Our Ministers have done much to rectify the shameful situation under Labour where mental health was a poor cousin to physical health – something Labour’s policies still haven’t addressed.
Last week, Norman Lamb announced we are looking to invest £500 million yearly in mental health. We’ve already invested £120 million for 2015/2016 to fund waiting time targets. We’ve pledged £150 million over 5 years to improve underage eating disorders services.
And profoundly, we’re looking at shifting from per-patient funding to outcomes-based funding.
What more could we do? Two ideas –
1. Mental health representation on CCG’s who commission mental health services
Last year, we learnt CCG’s were cutting mental health more than other services due to “NHS England’s advice on efficiency savings” – despite condemnation from Ministers.
Thankfully, NHS England has now asked CCG’s to increase mental health spending, following similar calls from Nick Clegg. But we could reinforce this by ensuring mental health presence on the commissioning bodies themselves.
NHS England could mandate mental health professional and even service user representation on CCG’s – alongside the GP’s, laypersons, and secondary care doctors and nurses already there. Currently, secondary care representatives can be psychiatrists, but often aren’t – despite their decisions impacting mental health provision. (Hospital doctors being on CCG’s shows conflicts of interest worries are easily resolved.)
There are still heavy pressures. As a psychiatrist, I’ve had days when I’ve been told there isn’t a single adolescent psychiatric bed available in the country – stranding children in A&E for days. The Royal College lead on under-18 mental health said: “This isn’t just about beds, it’s about community resources”.
And given the importance of underfunded community services in preventing acute admissions (especially adolescent crises), it is vital mental health is at the table where funding decisions are made.
2. Physical health of service users matters
It’s well known there are high rates of physical ill-health among service users.

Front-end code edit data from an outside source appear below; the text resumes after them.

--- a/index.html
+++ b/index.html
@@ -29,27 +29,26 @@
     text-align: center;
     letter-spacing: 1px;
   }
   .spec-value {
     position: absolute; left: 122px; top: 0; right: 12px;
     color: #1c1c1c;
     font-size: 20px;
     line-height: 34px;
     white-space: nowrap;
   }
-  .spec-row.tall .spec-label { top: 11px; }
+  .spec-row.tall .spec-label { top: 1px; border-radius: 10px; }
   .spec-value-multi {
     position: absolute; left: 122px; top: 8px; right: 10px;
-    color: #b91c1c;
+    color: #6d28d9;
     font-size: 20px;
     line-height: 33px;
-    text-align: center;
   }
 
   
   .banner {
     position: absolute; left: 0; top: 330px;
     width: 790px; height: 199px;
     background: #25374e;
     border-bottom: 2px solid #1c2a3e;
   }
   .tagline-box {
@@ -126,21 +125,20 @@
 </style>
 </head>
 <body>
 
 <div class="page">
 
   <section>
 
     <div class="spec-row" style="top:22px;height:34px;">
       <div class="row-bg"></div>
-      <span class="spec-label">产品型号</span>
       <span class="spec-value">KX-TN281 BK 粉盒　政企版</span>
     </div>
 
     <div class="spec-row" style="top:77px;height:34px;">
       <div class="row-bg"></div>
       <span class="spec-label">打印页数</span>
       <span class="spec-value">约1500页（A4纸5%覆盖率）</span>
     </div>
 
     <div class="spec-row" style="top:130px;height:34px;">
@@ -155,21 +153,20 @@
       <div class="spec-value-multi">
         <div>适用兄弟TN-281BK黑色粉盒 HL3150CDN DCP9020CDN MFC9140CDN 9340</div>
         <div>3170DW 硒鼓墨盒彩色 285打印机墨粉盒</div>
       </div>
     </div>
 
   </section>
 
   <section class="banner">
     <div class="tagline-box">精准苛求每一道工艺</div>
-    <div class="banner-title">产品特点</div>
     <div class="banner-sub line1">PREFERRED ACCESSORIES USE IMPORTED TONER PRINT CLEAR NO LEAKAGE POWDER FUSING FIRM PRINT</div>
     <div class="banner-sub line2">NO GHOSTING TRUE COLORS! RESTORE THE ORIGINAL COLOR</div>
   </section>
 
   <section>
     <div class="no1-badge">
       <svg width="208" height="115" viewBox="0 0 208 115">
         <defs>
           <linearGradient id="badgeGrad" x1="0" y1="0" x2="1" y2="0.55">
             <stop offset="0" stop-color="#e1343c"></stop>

The Schizophrenia Commission likened the poor physical health of those with schizophrenia to neglect. Smoking-related deaths are far higher in those with schizophrenia than in similar groups without.
We can cut this by improving diet, reducing smoking, and promoting exercise. But all too often, the needs – and existence! – of service users is an afterthought when designing public health campaigns and ensuring equitable access to services.
Even in psychiatric hospitals, physical health can be neglected. NICE has pushed hard to improve this – but one approach would be increasing the number of dual-trained nurses (whose numbers have fallen) with both physical and mental health experience.
A few Trusts have trialled brief physical health training for psychiatric nurses, but these nurses only occasionally visit wards. Dual-trained nurses need expanding across the sector, particularly in old-age wards.
The physical health of service users should be uppermost in the minds of not just doctors, but also nursing workforce planners, commissioners and those designing public health measures in both Public and Third Sectors.
* Dr Mohsin Khan is the Chair of Lib Dem Campaign for Race Equality. He is also a directly elected member of Federal Policy Committee



3 Comments
Updated bio blurb: “Dr Mohsin Khan is an NHS psychiatrist writing in his private capacity. He is also Chair of South Central Policy Committee, Vice-Chair of the Liberal Democrats Mental Health Association, and Secretary of Oxford East Liberal Democrats.”
Much though I welcome the emphasis on mental health, the measures taken and proposed by the Lib Dems aren’t really a massive change. As the article admits, (and makes some welcome suggestions) there is a lot more to be done. Lets not over egg the pudding. Is knocking Labour really the number 1 priority for this article so it had to be included in the 1st line.
It would also be foolish to ignore the effect of other policies on health, both mental and physical – from poor housing, environment, quality of life, benefit sanctions, drug and alcohol abuse etc. Joined up policy making is required.
Absolutely agree. With growing mental health problems in society, we need to develop policies that promote wellbeing, not just wealth creation. As a follow up piece to my article on LDV last November, “Should we take the Mental out of Mental Health?”, I am hoping to write an article on prevention soon. Just one example: according to the Nuffield Foundation, the number of young people aged 15-16 with depression nearly doubled between the mid-1980s and the mid-2000s. We have to start asking ourselves why this is happening and what we can do about it.